Typically, a High Performance Computing (HPC) cluster loosely couples multiple Symmetric Multi-Processor (SMP) platforms into a single processing complex. Each SMP uses shared memory for its processors to communicate, whereas communication across SMPs goes through the intra-cluster interconnect. By analyzing the communication pattern of processes, it is possible to arrive at a mapping of processes to processors to ensure optimal communication paths for critical traffic. This critical traffic refers to the communication pattern of the program, which can be characterized by either frequency or size (or both) of the messages.
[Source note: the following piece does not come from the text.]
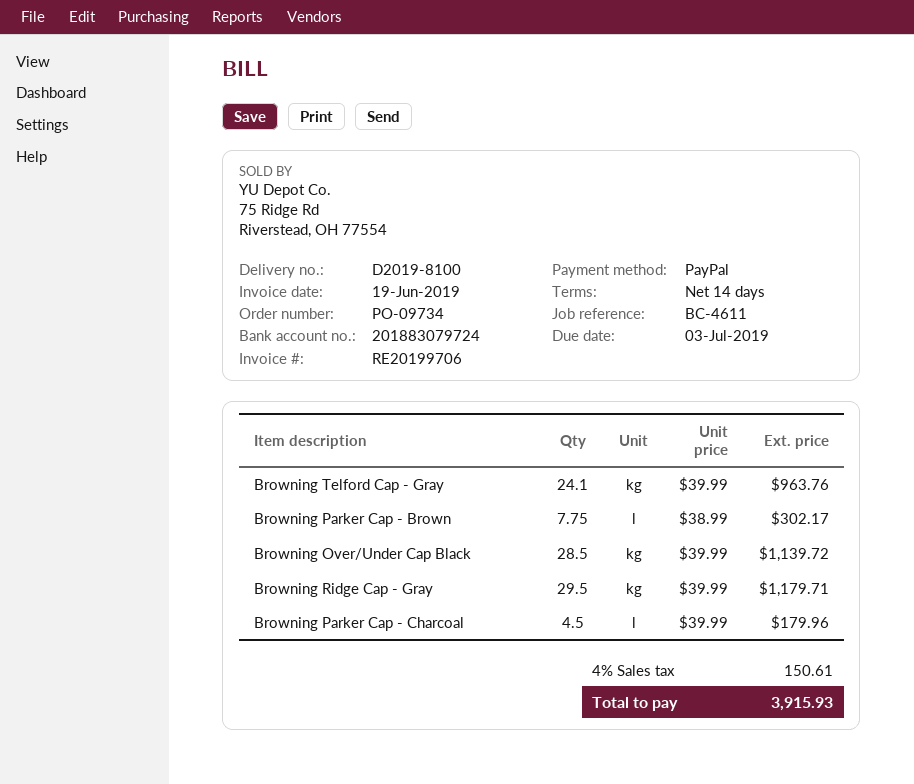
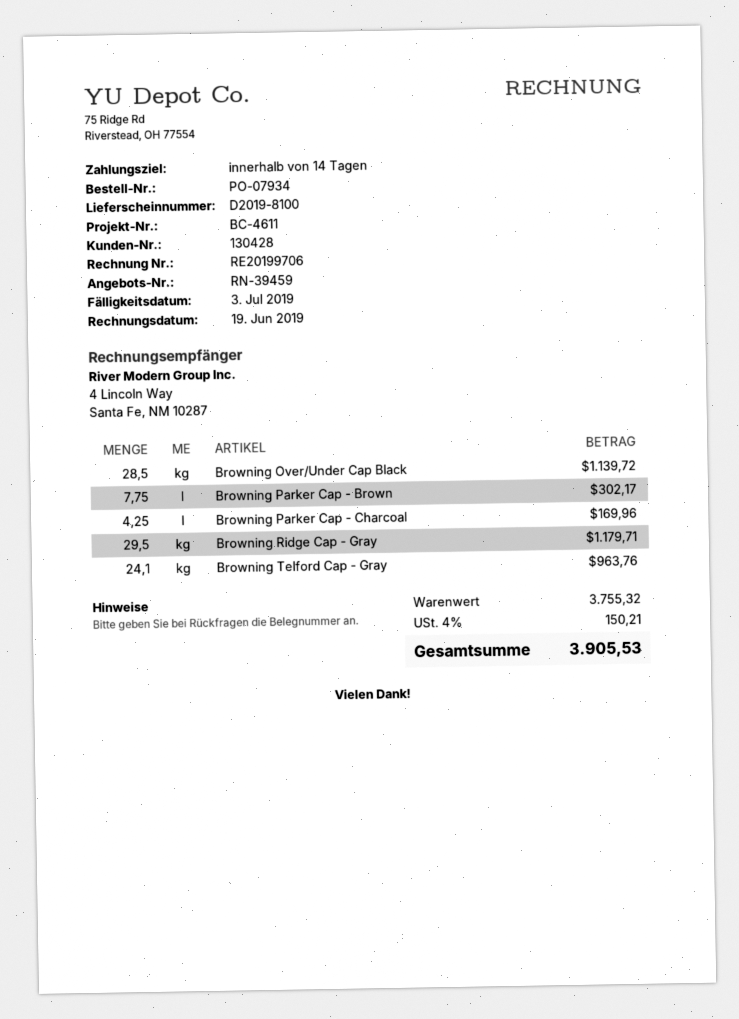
order number: PO-09734 -> PO-07934
Browning Parker Cap - Charcoal: 4.5 for 179.96 -> 4.25 for 169.96
tax: 4% = 150.61 -> 4% = 150.21
total: 3915.93 -> 3905.53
To find an ideal mapping, it is imperative to understand the communication characteristics of the SMP memory system, intra-cluster interconnection, and the Message Passing Interface (MPI) program running on a cluster.Our approach is to study the ideal mapping for two classes of interconnects: 1) standard, high-volume Ethernet interconnects, and 2) proprietary, low-latency high-bandwidth interconnects. In the first installment of our work presented in this paper, we have focused on the ideal mapping for the first class.We configured a 16-node dual-processor cluster, interconnected with Fast Ethernet, Gigabit Ethernet, Giganet, and Myrinet. We used High Performance Linpack (HPL) benchmark to demonstrate that re-mapping of processes to processors (or changing the order of processors used) can affect the overall performance. The mappings are based on the HPL program analysis obtained from running a MPI profiling tool. Our results suggest that the performance of HPL using Fast Ethernet as the interconnect can be improved from 10% to 50% depending on the process mapping and the problem size. Conversely, an ad hoc mapping can adversely affect the cluster performance.